As cities exist within the borders of the larger nation-states, any future city CIP must consider the communities around it, particularly as any city CIP that prevents a citizen from travel outside its limits wouldn’t be appealing. What possible solution exists here?
Freedom of Movement
Migration is about movement, both international and domestic. This presents a unique challenge to governments seeking to encourage migration while avoiding potential downsides of it, like housing shortages and greater traffic congestion.
There are cases where migration interwoven with local residency requirements can work. Australia’s Designation Area Migration Agreements scheme is a leading example of this.
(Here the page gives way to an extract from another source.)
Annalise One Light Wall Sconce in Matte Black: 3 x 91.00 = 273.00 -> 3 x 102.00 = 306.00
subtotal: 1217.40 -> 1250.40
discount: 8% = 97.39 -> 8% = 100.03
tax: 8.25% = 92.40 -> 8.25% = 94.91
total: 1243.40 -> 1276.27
The scheme has seen an agreement in place for five years between the government and an employer (who sponsors a worker’s visa) which provides a path to permanent residency for skilled workers who move to rural areas in Australia.
This is seen as a win-win for the Australian government as the plan eases pressure on many of Australia’s capital cities that have been struggling to keep up with population growth, although such growth isn’t exclusively owing to migrants but to urbanization trends in general. A further benefit is the injection of new employees into rural areas that are short of workers.
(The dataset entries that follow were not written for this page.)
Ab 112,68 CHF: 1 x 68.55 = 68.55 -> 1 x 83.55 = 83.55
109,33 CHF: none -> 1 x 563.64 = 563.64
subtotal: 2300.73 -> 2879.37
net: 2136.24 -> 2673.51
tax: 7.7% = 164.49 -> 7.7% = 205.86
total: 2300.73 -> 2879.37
A city CIP that permits applicants to travel around the country but agree to live and work in a set location for a period could clear many hurdles otherwise in its path. It allows a city to draw new residents, and for neighboring communities – like bigger capital cities – to have peace of mind knowing the city CIP will not be used as a ‘backdoor’ to enter the country, followed by an instant relocation outside of the city.
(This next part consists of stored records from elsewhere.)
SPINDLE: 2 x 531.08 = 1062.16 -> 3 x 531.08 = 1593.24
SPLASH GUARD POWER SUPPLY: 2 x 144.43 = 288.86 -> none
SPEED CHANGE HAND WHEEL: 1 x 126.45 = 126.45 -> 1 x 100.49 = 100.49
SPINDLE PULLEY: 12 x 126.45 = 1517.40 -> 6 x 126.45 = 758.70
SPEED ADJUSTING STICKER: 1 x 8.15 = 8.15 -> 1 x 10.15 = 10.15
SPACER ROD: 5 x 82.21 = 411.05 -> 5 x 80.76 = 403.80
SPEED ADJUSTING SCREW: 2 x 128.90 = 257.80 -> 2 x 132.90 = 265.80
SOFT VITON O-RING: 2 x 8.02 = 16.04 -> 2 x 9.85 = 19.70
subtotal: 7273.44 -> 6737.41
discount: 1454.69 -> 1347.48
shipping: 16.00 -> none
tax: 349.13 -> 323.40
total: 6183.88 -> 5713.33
The experience of Amsterdam and London shows the degree of autonomy powerful cities can hold independent of a state or federal government (or both). It is also clear that there is a growing capacity for cities and states to assert themselves on the world stage generally.
Two examples of this: In 2016, the new Mayor of Rome, Virginia Raggi, withdrew Rome’s 2024 Olympic Games bid despite Prime Minister, Matteo Renzi’s, prior support of it. Second, then-California governor, Jerry Brown, signed an agreement in 2017 for his state to pursue joint action with China to combat climate change. Brown defied the Trump administration and federal government in doing so.
There are also many prominent examples of local governments declaring their communities ‘sanctuary cities’, and subsequently limiting their cooperation with national authorities when it comes to the search for, and extradition of, illegal immigrants.
Ultimately, rapid advances in digital communications mean borderless engagement between all levels of government is easier now than ever. The nature of globalization encourages the fostering of trade and cultural ties at all levels. It is, therefore, no surprise that in this new landscape cities are more assertive, and pursue new paths for greater flexibility in how they operate.
Despite this, the reality remains that federal governments almost always set migration laws and enforce border security exclusively. States and cities can fiddle at the edges but, for now, the bulk of power to make such change continues to reside in the national capitals.
City and State
Overall, it is unlikely that such a sweeping change to this dynamic will take place in the near future. That being said, the idea of Brexit occurring was unimaginable just a few short years ago.
In an era where political surprises have become ‘the new normal’, the growing nature of globalization means federal governments face new challenges in administering and maintaining migration flows.
Accordingly, they may increasingly look to cities for help and new partnerships, meaning Amsterdam’s experience is not a standalone example, but a template for the future.